======== Given entries ========

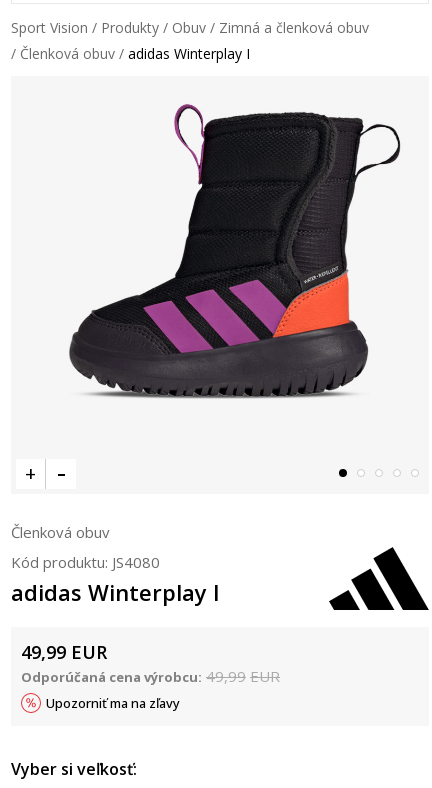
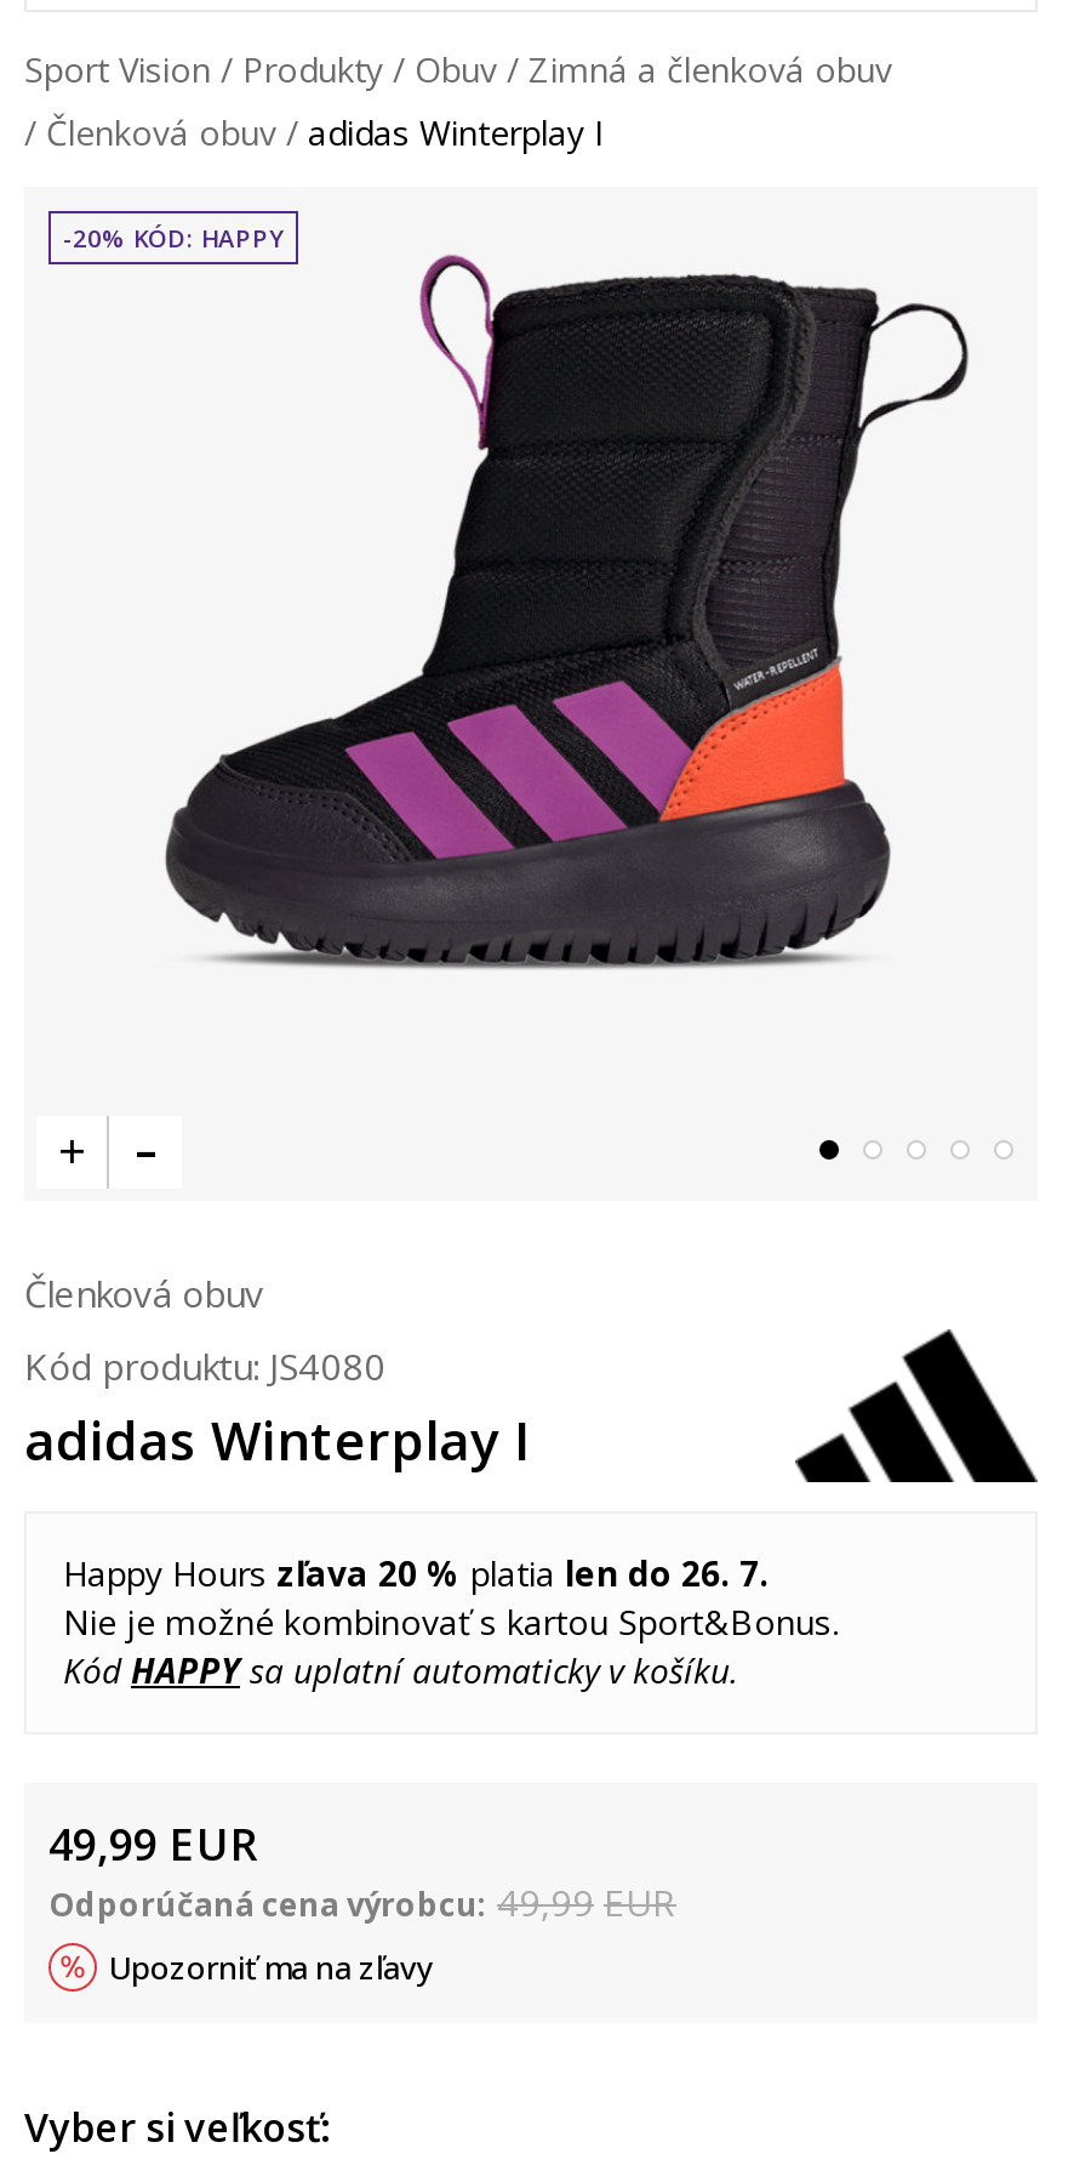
none -> [63,221,284,255] -20% KÓD: HAPPY
none -> [63,1550,839,1693] Happy Hours zľava 20 % platia len do 26. 7. | Nie je možné kombinovať s kartou Sport&Bonus. | Kód HAPPYsa uplatní automaticky v košíku.

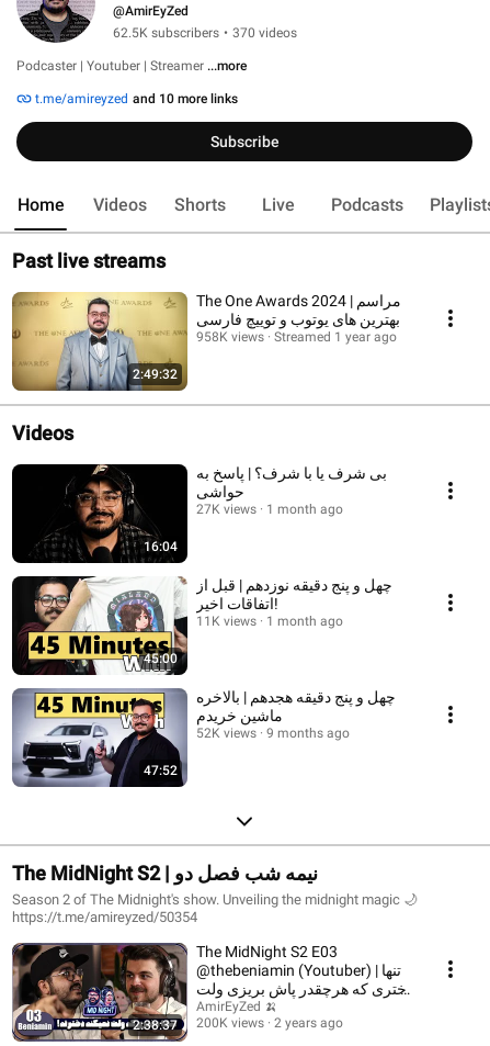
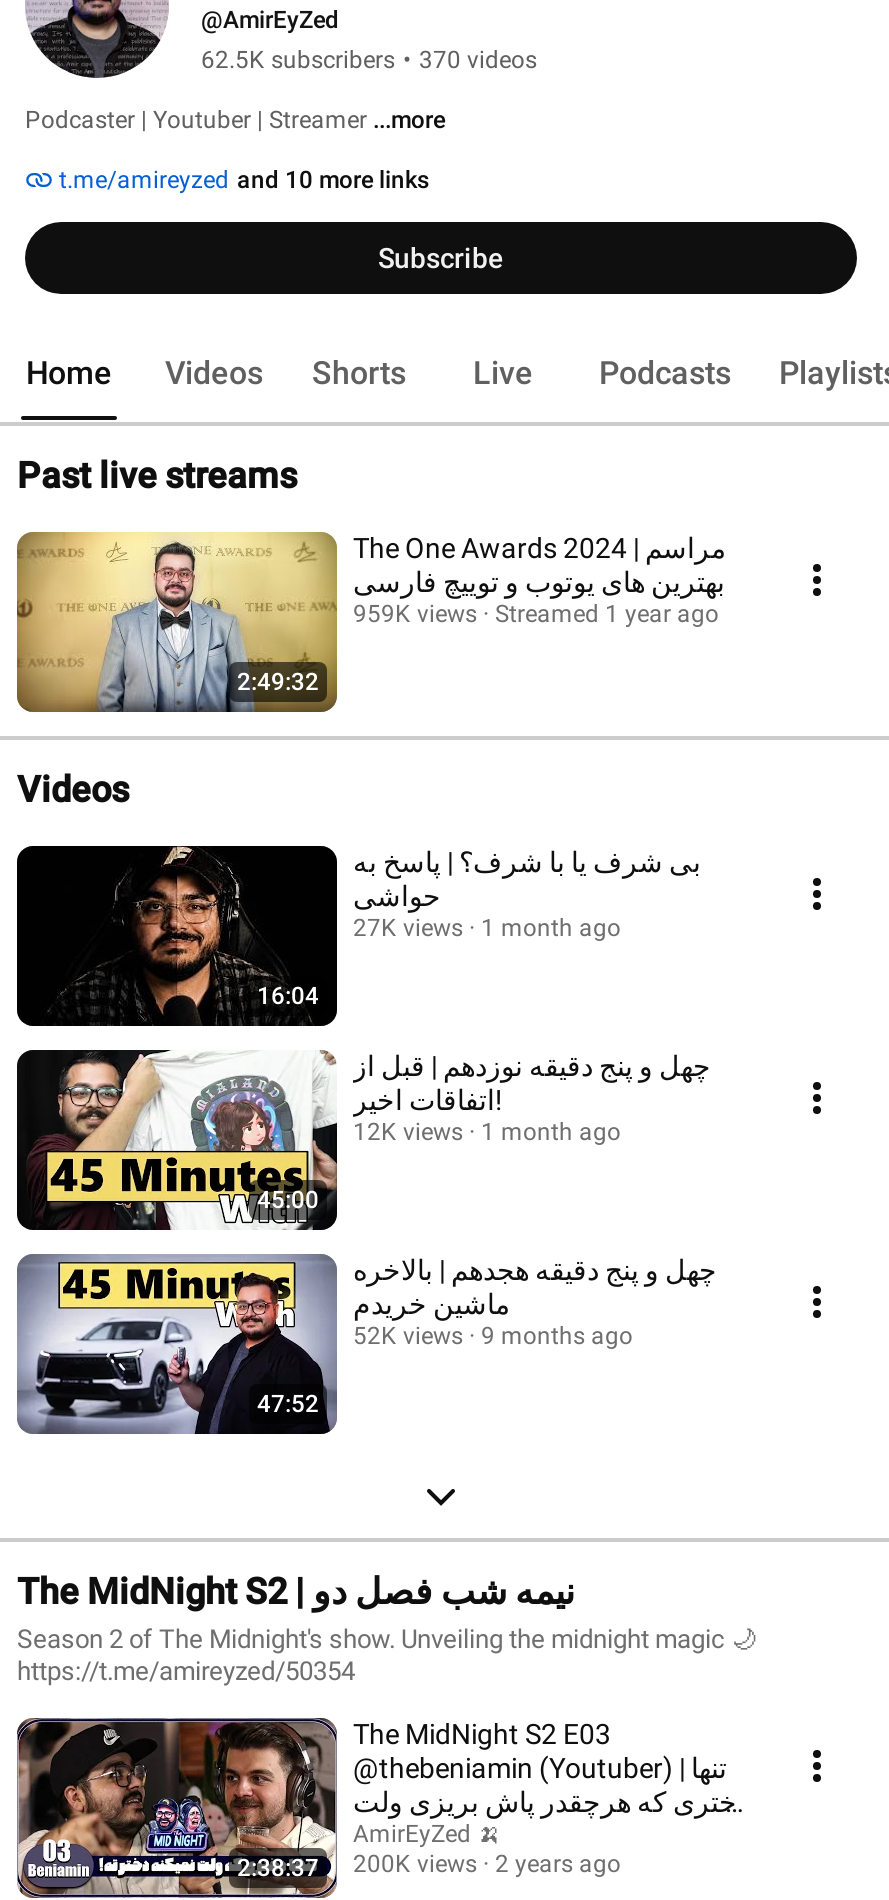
[196,329,397,345] 958K views Streamed 1 year ago -> [353,600,719,628] 959K views Streamed 1 year ago
[196,614,343,629] 11K views 1 month ago -> [353,1118,621,1146] 12K views 1 month ago

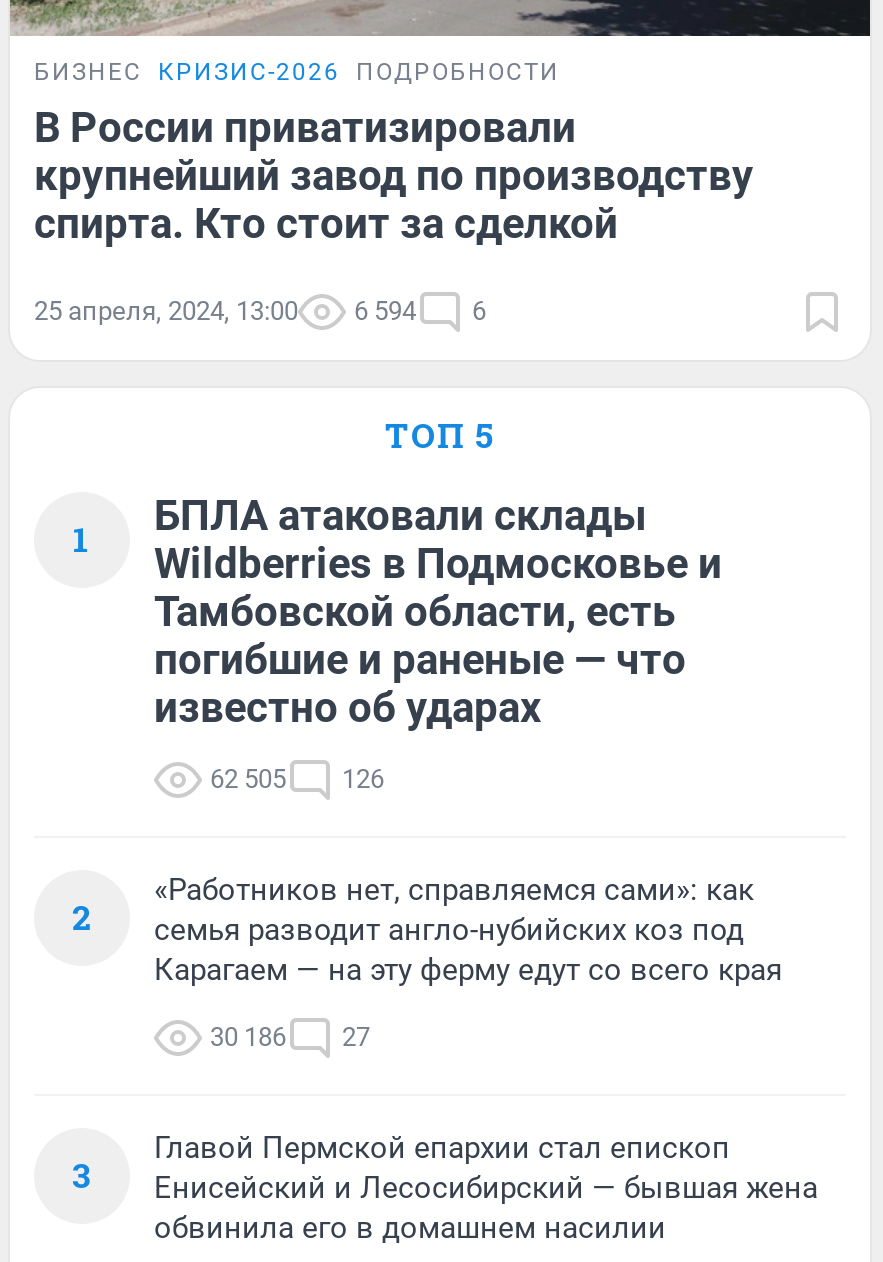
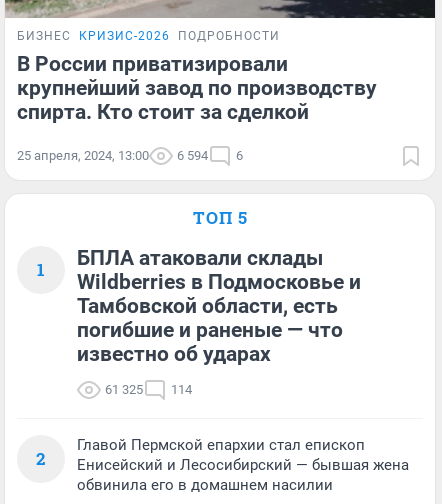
[210,763,286,793] 62 505 -> [105,382,143,397] 61 325
[342,763,384,793] 126 -> [171,382,192,397] 114
[72,871,782,1197] «Работников нет, справляемся сами»: как | семья разводит англо-нубийских коз под | Карагаем — на эту ферму едут со всего края | 30 186 | 27 | 3 -> none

========

**What the exercise asks**
Starting with the line that holds "[196,614,343,629] 11K views", copy every line exactly through the final line of the material, but skip the pictures.

**Response to this task**
[196,614,343,629] 11K views 1 month ago -> [353,1118,621,1146] 12K views 1 month ago

[210,763,286,793] 62 505 -> [105,382,143,397] 61 325
[342,763,384,793] 126 -> [171,382,192,397] 114
[72,871,782,1197] «Работников нет, справляемся сами»: как | семья разводит англо-нубийских коз под | Карагаем — на эту ферму едут со всего края | 30 186 | 27 | 3 -> none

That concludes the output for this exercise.